America's Heroin Crisis Is Now Causing Environmental Hazards


For more than a decade, the United States has been grappling with a growing heroin epidemic that has affected thousands of Americans. Now, that crisis is threatening the environment.

According to the Associated Press, officials in Portland, Maine have recovered more than 700 used and discarded heroin needles so far this year. While that number may already seem high, it's expected to exceed the state's 2016 total of 900 recovered needles long before this year ends.  

If that surprises you, brace yourself again. In San Francisco, a collection effort recovered more than 13,000 syringes in just one month, which amounted to 10,000 needles more than the previous year's total of 2,900.

As the number of discarded dirty needles increases, so, too, does the risk of people being exposed to blood-borne illnesses like HIV, or even trace amounts of heroin itself. This poses an even greater threat to children, like one six-year-old who placed a syringe in her mouth thinking it was a thermometer. 

Health professionals are starting to chime in on this problem, especially in states most harshly affected by the crisis. Tim Soucy, the health director in Manchester, N. H., said, "We would certainly characterize this as a health hazard" after collecting 570 needles in 2016 and 247 so far this year.

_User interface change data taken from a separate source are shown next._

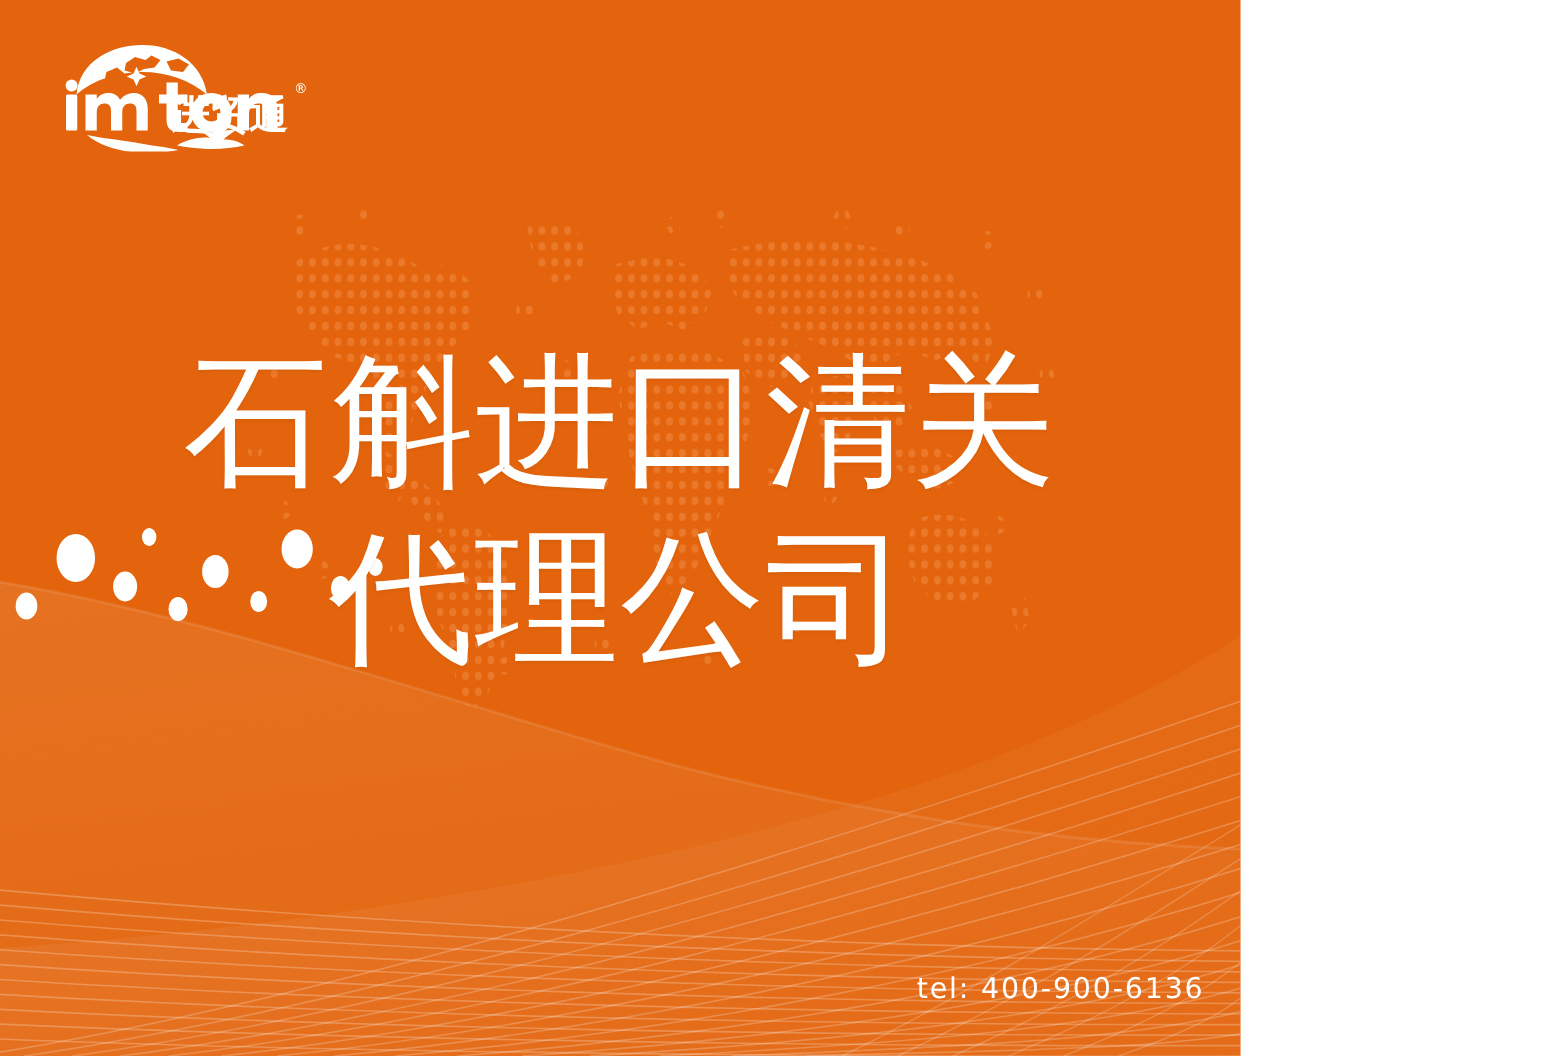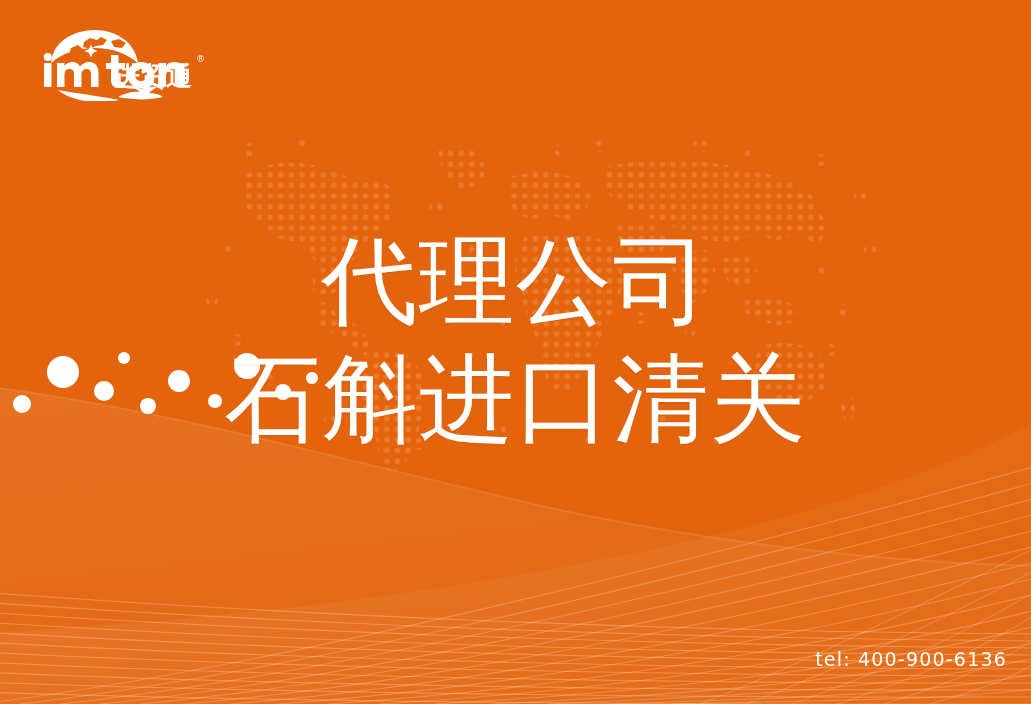--- a/index.html
+++ b/index.html
@@ -14,7 +14,7 @@
 
   #banner {
     position: relative;
-    width: 1031px;
+    width: 827px;
     height: 704px;
     overflow: hidden;
     background: #e3640c;

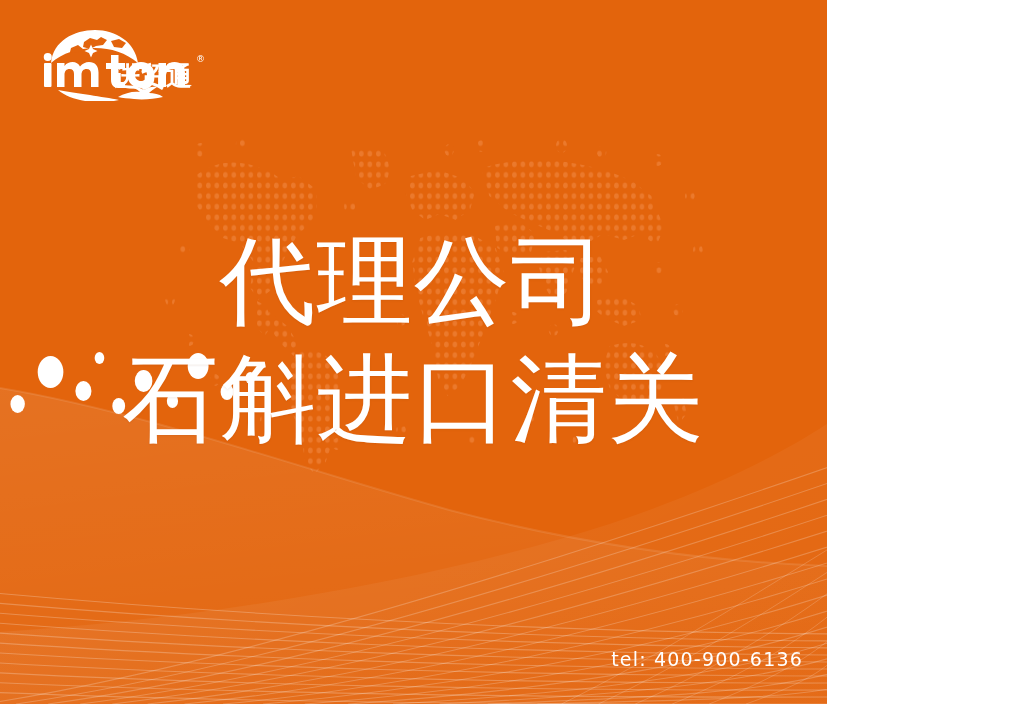--- a/index.html
+++ b/index.html
@@ -304,8 +304,8 @@
   </svg>
 
   <div id="headline">
+    <span class="hl-line">石斛进口清关</span>
     <span class="hl-line">代理公司</span>
-    <span class="hl-line">石斛进口清关</span>
   </div>
 
   <div id="tel">tel: 400-900-6136</div>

Syringes have been found on beaches, lakes, rivers, and ponds, leaving countless Americans exposed to risk of infection. One young girl was stuck in her foot by a needle while at a beach in New Hampshire. Another child found a needle left at her elementary school in Utah.

People who come into contact with these syringes must go through a long and arduous process to ensure they haven't contracted anything.

In Lowell, Mass., activist Rocky Morrison is driving a recovery effort to clean the Merrimack River, where workers have found hundreds of needles. Morrison keeps the needles in a large fishbowl to illustrate just how bad the problem is.

"We started seeing it last year here and there. but now, it's just raining needles everywhere we go," he said.

Similarly, a group in Santa Cruz, Calif., reported finding more than 14,500 needles over the last four-and-a-half years.

Gabrielle Korte, a member of Take Back Santa Cruz, said, "It's become pretty commonplace to find them. We call it a rite of passage for a child to find their first needle. It's very depressing. It's infuriating. It's just gross." 

In addition to the cleanup efforts, many people are banking on needle exchange programs or safe spaces for drug users to shoot up as ways of alleviating the issue. Then again, there's a good chance these "solutions" will only exacerbate the problem.

Lawmakers have proposed legislation to take on the crisis. For example, Wisconsin Gov. Scott Walker recently signed 11 bills to combat his own state's opioid epidemic, including a bill that would allow school administrators to use a drug that halts OD's and another that creates a charter school for recovering addicts. 

These combined efforts may be enough to slow the widespread effects of rampant drug use, but it will likely take a concerted effort to reduce drug use in the first place before we see any lasting results.